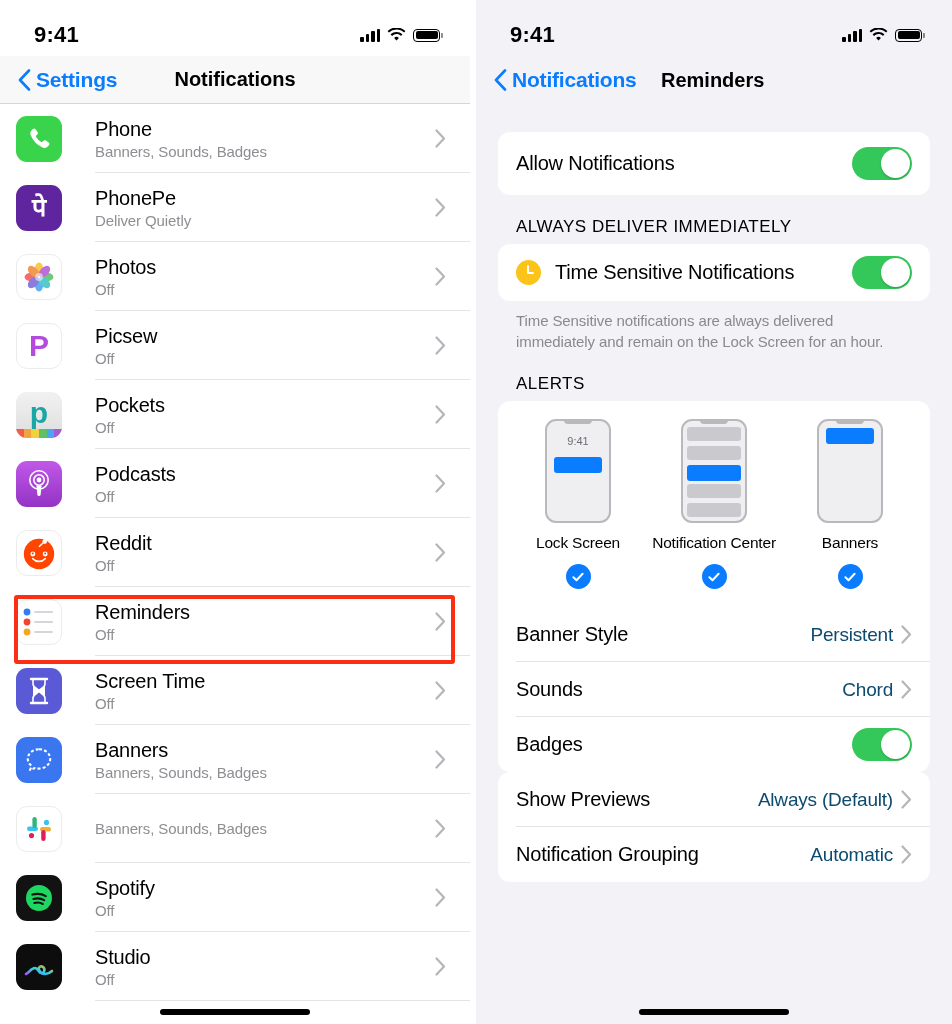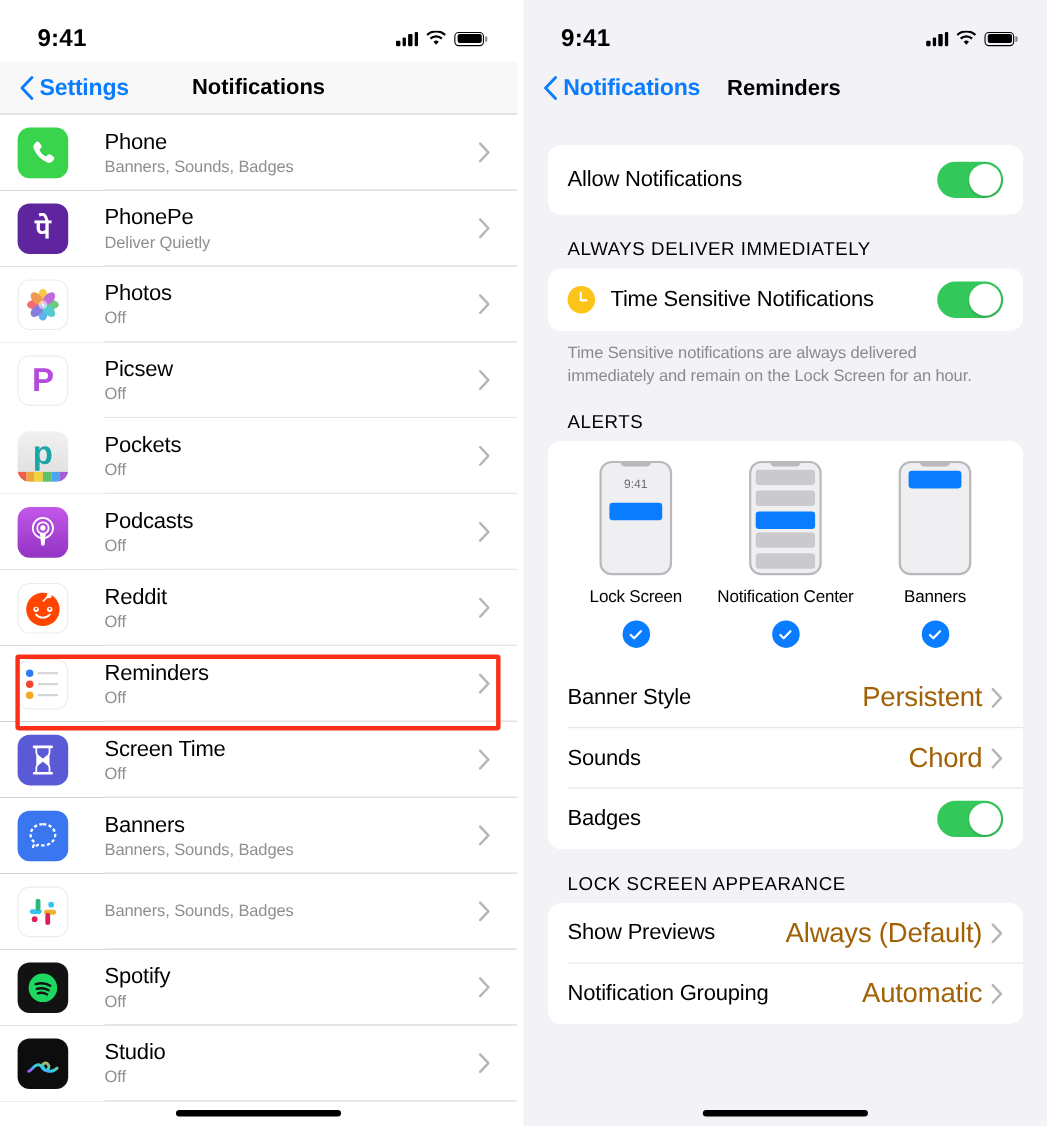--- a/index.html
+++ b/index.html
@@ -47,21 +47,21 @@
   .back { display: flex; align-items: center; gap: 5px; cursor: pointer; font-weight: bold; }
   .chev-back { width: 13px; height: 22px; flex: none; }
   .back-label { font-size: 21px; color: #0a7cff; letter-spacing: -.2px; }
   .nav-title {
     position: absolute; left: 0; right: 0; text-align: center;
     font-size: 20px; font-weight: 700; color: #000; pointer-events: none;
   }
   .right-nav .nav-title { text-align: left; left: 185px; }
 
   
-  .applist { background:#404040; }
+  .applist { background:#fdba74; }
   .approw {
     display: flex; align-items: center; height: 69px;
     padding-left: 16px; position: relative; cursor: pointer; background:#fff;
   }
   .approw .sep {
     position:absolute; left: 95px; right: 0; bottom: 0; height: 1px; background:#e4e4e6;
   }
   .approw:last-child .sep { left: 95px; }
   .appicon { width: 46px; height: 46px; border-radius: 11px; flex: none;
              position: relative; overflow: hidden; }
@@ -100,21 +100,21 @@
   .rcontent { padding: 0 22px; }
   .card { background:#fff; border-radius: 12px; overflow: hidden; }
   .row {
     display:flex; align-items:center; justify-content:space-between;
     min-height: 55px; padding: 0 18px; position: relative; cursor:pointer;
   }
   .row .rsep { position:absolute; left:18px; right:0; bottom:0; height:1px; background:#e4e4e6; }
   .row:last-child .rsep { display:none; }
   .row-label { font-size: 20px; color:#000; letter-spacing:-.2px; }
   .row-right { display:flex; align-items:center; gap:8px; }
-  .row-value { font-size: 25px; color:#a16207; letter-spacing:-.2px; }
+  .row-value { font-size: 19px; color:#0c4a6e; letter-spacing:-.2px; }
 
   .section-head {
     font-size: 17px; color:#000000; letter-spacing:.5px;
     padding: 22px 18px 7px 18px; text-transform: uppercase;
   }
   .footnote {
     font-size: 15px; color:#8a8a8e; line-height: 21px;
     padding: 9px 18px 0 18px; letter-spacing:-.1px;
   }
 
@@ -572,21 +572,20 @@
           </div>
           <div class="row">
             <span class="row-label">Badges</span>
             <div class="toggle">
                 <div class="knob"></div>
               </div>
           </div>
         </div>
       </div>
 
-      <div class="section-head">LOCK SCREEN APPEARANCE</div>
       <div class="card">
         <div class="row">
           <span class="row-label">Show Previews</span>
           <div class="row-right">
             <span class="row-value">Always (Default)</span>
             <svg class="chev-r" style="position:static" viewBox="0 0 11 19">
                 <path d="M1.5 1.5 9 9.5 1.5 17.5" fill="none" stroke="#b5b5ba" stroke-width="2.2" stroke-linecap="round" stroke-linejoin="round"></path>
               </svg>
           </div>
           <div class="rsep"></div>

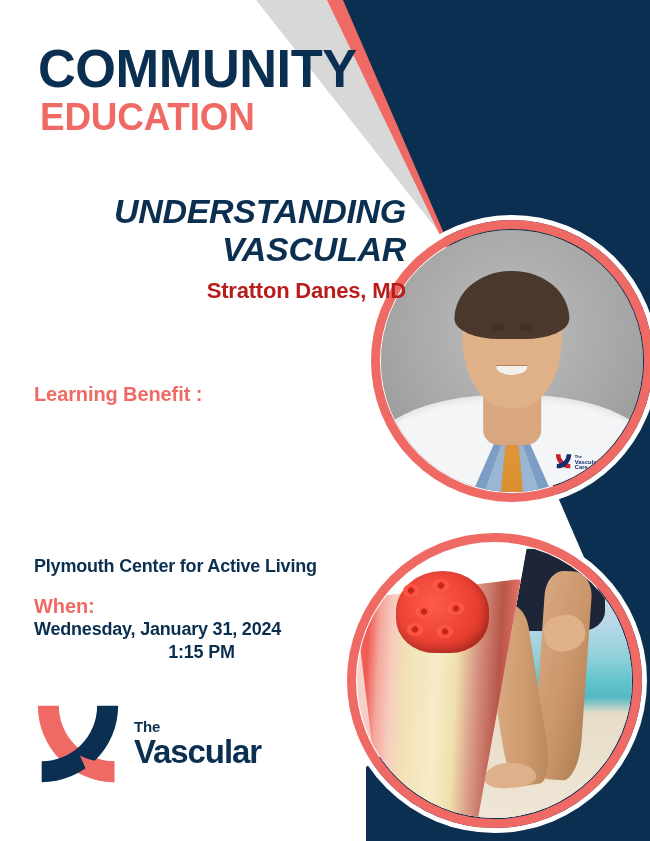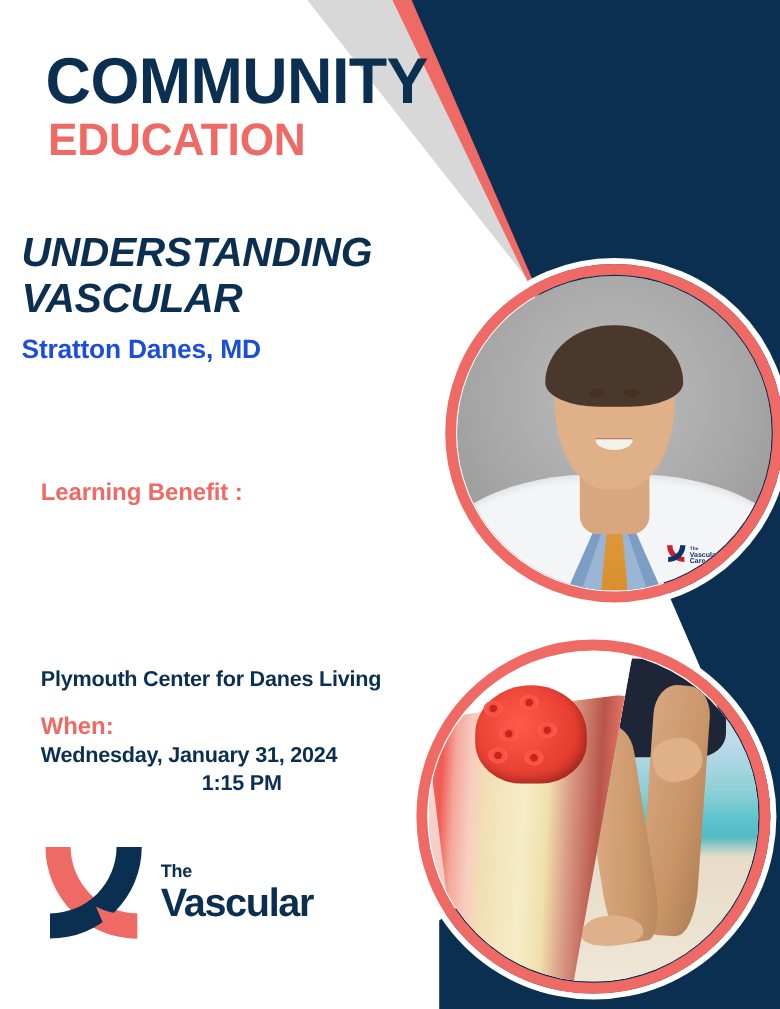--- a/index.html
+++ b/index.html
@@ -53,47 +53,48 @@
     letter-spacing: -0.2px;
     color: #ef6a65;
     margin: 4px 0 0 2px;
     transform: scaleX(0.97);
     transform-origin: left center;
   }
 
   
   .title-block {
     position: absolute;
-    left: 18px;
+    left: 36px;
     top: 192px;
     z-index: 5;
     width: 370px;
+    text-align: right;
   }
   .program-title {
     margin: 0;
     font-size: 34px;
     line-height: 1.12;
     font-weight: 700;
     font-style: italic;
     letter-spacing: -0.3px;
     color: #0b2f50;
   }
   .speaker-name {
     margin: 10px 0 0 0;
     font-size: 22px;
     font-weight: 700;
-    color: #1d4ed8;
+    color: #b91c1c;
     letter-spacing: -0.2px;
   }
 
   
   .benefit-block {
     position: absolute;
     left: 34px;
-    top: 400px;
+    top: 383px;
     z-index: 5;
     width: 310px;
   }
   .benefit-heading {
     margin: 0;
     font-size: 20px;
     font-weight: 700;
     color: #ef6a65;
     letter-spacing: -0.1px;
   }
@@ -460,21 +461,21 @@
     <div class="program-title">VASCULAR</div>
     <div class="speaker-name">Stratton Danes, MD</div>
   </div>
 
   <div class="benefit-block">
     <div class="benefit-heading">Learning Benefit :</div>
   </div>
 
   <div class="details-block">
     <div class="detail-group">
-      <div class="detail-value">Plymouth Center for Danes Living</div>
+      <div class="detail-value">Plymouth Center for Active Living</div>
     </div>
     <div class="detail-group">
       <div class="detail-label">When:</div>
       <div class="detail-value">Wednesday, January 31, 2024</div>
       <div class="detail-value indent">1:15 PM</div>
     </div>
   </div>
 
   <div class="logo-block">
     <svg class="logo-mark" viewBox="0 0 100 90" aria-hidden="true">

+---+

§ **Task description**
Would you copy every line of the entries in which "block" appears?

§ **Task result**
   .title-block {
   .benefit-block {
   <div class="benefit-block">
   <div class="details-block">
   <div class="logo-block">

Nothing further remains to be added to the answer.